Items from a dataset
■ ■ ■ ■

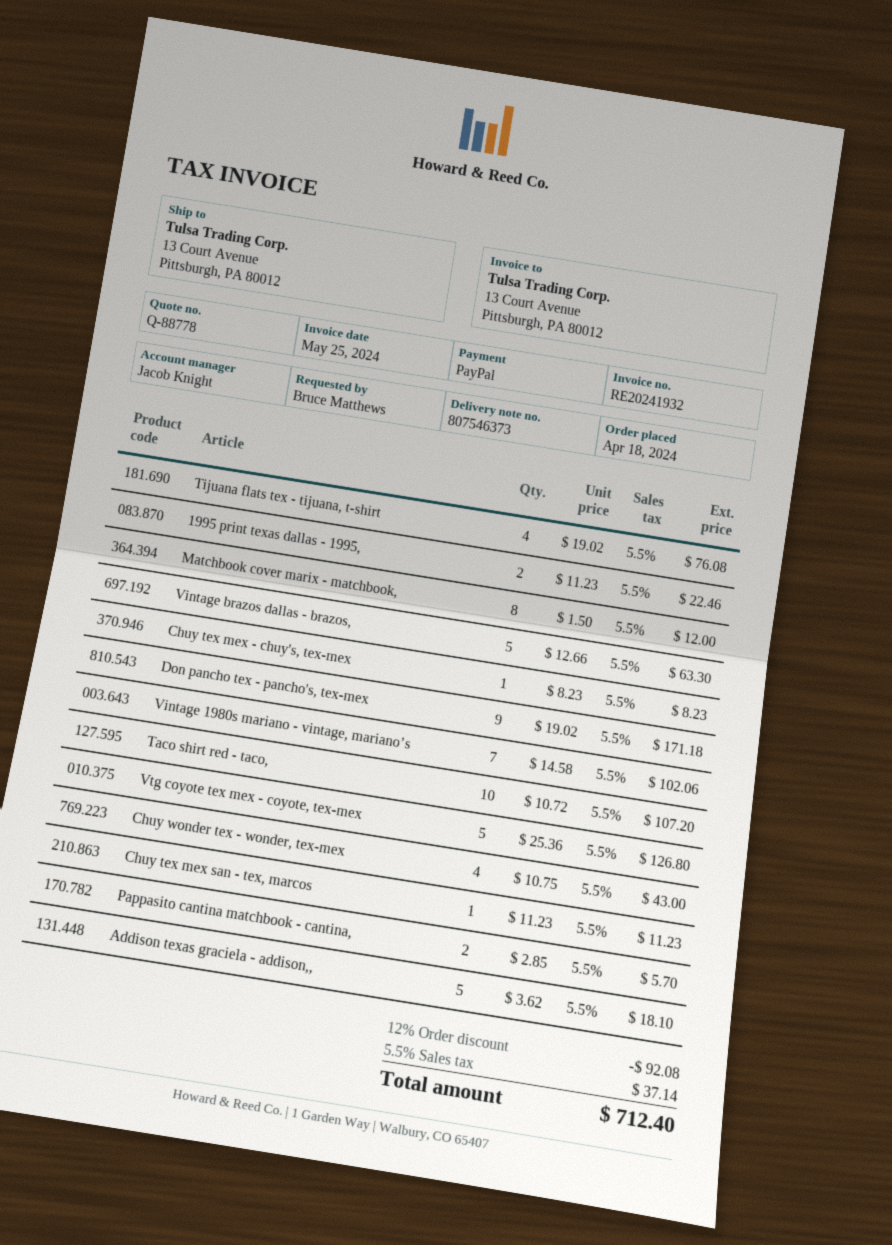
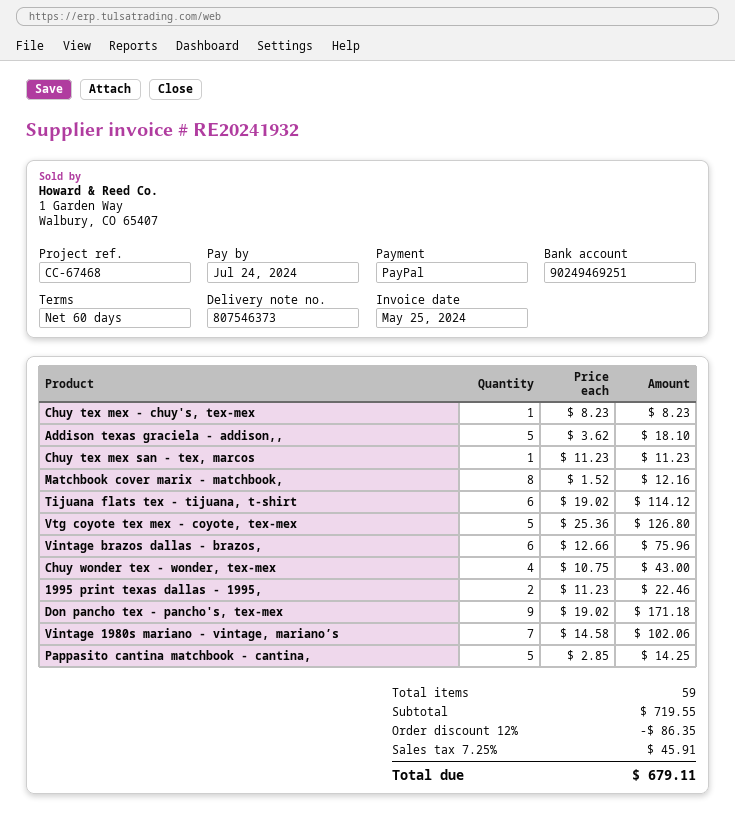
Tijuana flats tex - tijuana, t-shirt: 4 x 19.02 = 76.08 -> 6 x 19.02 = 114.12
Matchbook cover marix - matchbook,: 8 x 1.50 = 12.00 -> 8 x 1.52 = 12.16
Vintage brazos dallas - brazos,: 5 x 12.66 = 63.30 -> 6 x 12.66 = 75.96
Taco shirt red - taco,: 10 x 10.72 = 107.20 -> none
Pappasito cantina matchbook - cantina,: 2 x 2.85 = 5.70 -> 5 x 2.85 = 14.25
discount: 12% = 92.08 -> 12% = 86.35
tax: 5.5% = 37.14 -> 7.25% = 45.91
total: 712.40 -> 679.11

■ ■ ■ ■

ASSIGNMENT -
Your response should hold only an exact copy of the lines above, from the one containing "Pappasito cantina matchbook" through the end of the entries.

YOUR SOLUTION -
Pappasito cantina matchbook - cantina,: 2 x 2.85 = 5.70 -> 5 x 2.85 = 14.25
discount: 12% = 92.08 -> 12% = 86.35
tax: 5.5% = 37.14 -> 7.25% = 45.91
total: 712.40 -> 679.11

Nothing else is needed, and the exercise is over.